Autor: W B Hacker Data: A: exim users Assumpte: Re: [exim] MIME parts and sa-learn
Daniel Tiefnig wrote: > Hej,
>
> I am thinking of a clever way to integrate spamassassin's sa-learn
> (bayesian classifier training program) into exim's ACLs. The intended
> approach is to pass the message which should be trained as a
> "message/rfc822" attachment (so original headers are preserved) to a
> specific address (e.g. sa-learn-spam@domain) at the server.
>
> Therefore, the first thing I was looking at was the smtp_mime ACL, but
> it doesn't seem to be of much use besides filtering for regular
> expressions. If the "malware" condition would be allowed, I could pass
> the attachment via a "cmdline" scanner to sa-learn, but according to the
> docs this isn't possible.
>
> It is of course possible to pass the whole message to a script in the
> data ACL or in a transport and demime everything in the script, but I
> don't really like that much.
> Another approach would be to demime into unique files in the mime ACL
> and read these files in a scanner/delivery script, but that's even
> worse, IMO.
>
> I'm sure people are using spamassassin a lot out there, so can anyone
> here show a smarter way of integration spam/ham learning? (Without using
> spamc or sth. else from the user side.)
>
> TIA & br,
> daniel
>
CAVEAT: Take this as a 'contrarian' observation w/r auto-learning and local
server spam/ham classifying in general.
- IMNSHO, trying to 'learn' spam/ham discrimination on a mixed-user server has
two drawbacks:
-- It uses a great deal of machine resources compared to a multitude of simpler
and more repeatable/predictable means of filtering.
-- it can be confused by per-user differences, not only as to what one user
consders spam and another does not (quasi-legit adverts, supermarket, bookstore,
airline and travel 'bargains' etc), and the very nature of the traffic different
users expect (active in social networks, retired vs active business contacts,
family & friends vs professionals, et al).
So Spam-Bayes and friends can easily get it 'wrong' if applied system-wide, yet
may need even greater resources if they are to be applied per-recipient - not
easily done in the requisite DATA phase anyway - at least not as to rejection vs
mere demerit scoring.
Conversely, Bayesian filtering seems to be at its best when applied in the
end-user's MUA, where there it is always 'per-recipient' specific, AND has at
least 'momentary' access to a generally greater chunk of processing power than a
server might be able to spare at busy times.

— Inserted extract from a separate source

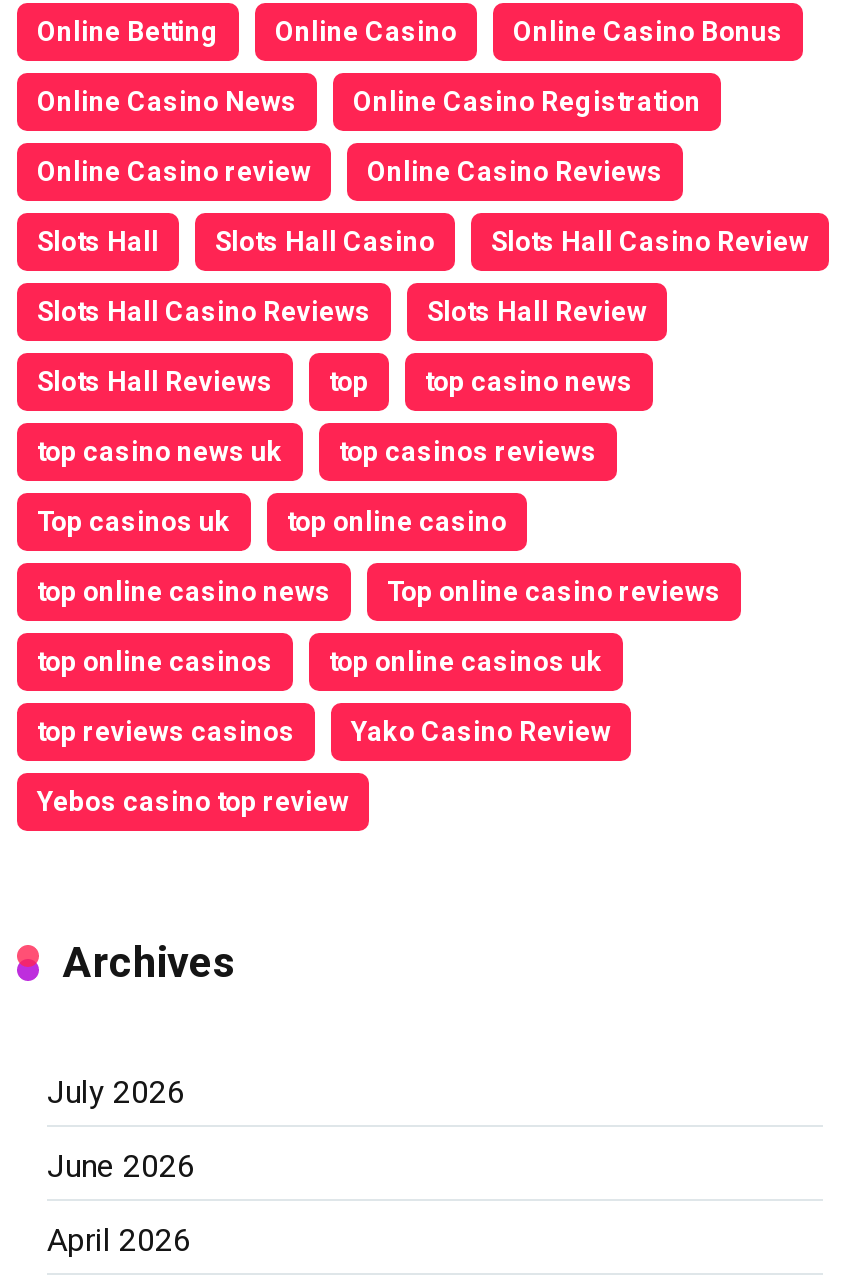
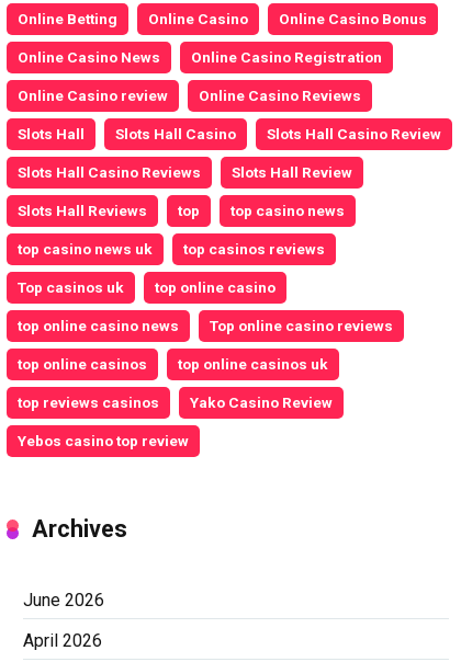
[47,1073,185,1111] July 2026 -> none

Next is the general 'need' to reinvent the classification anyway. It might have
a better payoff to utilize SA for all EXCEPT Bayesian / 'learning'/ AWL, and
add, for example, DSPAM, wherein a broader global dataset of spam vs ham
'fingerprints' can be applied with less total effort than developing your own on
the fly.
Either way, our experience has been that there is more than enough information
available to identify the unwanted so as to not need either SA's Spam-Bayes or
DPSAM.
Messages that evade interception by simpler means are few enough to not justify
the extra complexity - and maintenance - otherwise required, even when plentiful
machine resources are on-tap.
Note the relatively modest scores SA assigns by default even when SA-Spam-Bayes
is used. Not really in the front lines of defense - though one can, of course,
make it such.
Finally, to the extent that all other filters are working well, AND rejecting
in-session, not just scoring and onpassing, there can be a scarcity of spam on
which to train Bayesian filtering. Carrying such traffic 'deeper' into DATA
phase, so that Bayes can 'sniff' it to broaden its dataset, also adds workload
when it could have been rejected earlier.
After extensive tests, including saving folders full of known-spam for training,
we've given it up as too marginal to be useful, (ditto greylisting), and have
now had Spam-Bayes switched OFF for many years.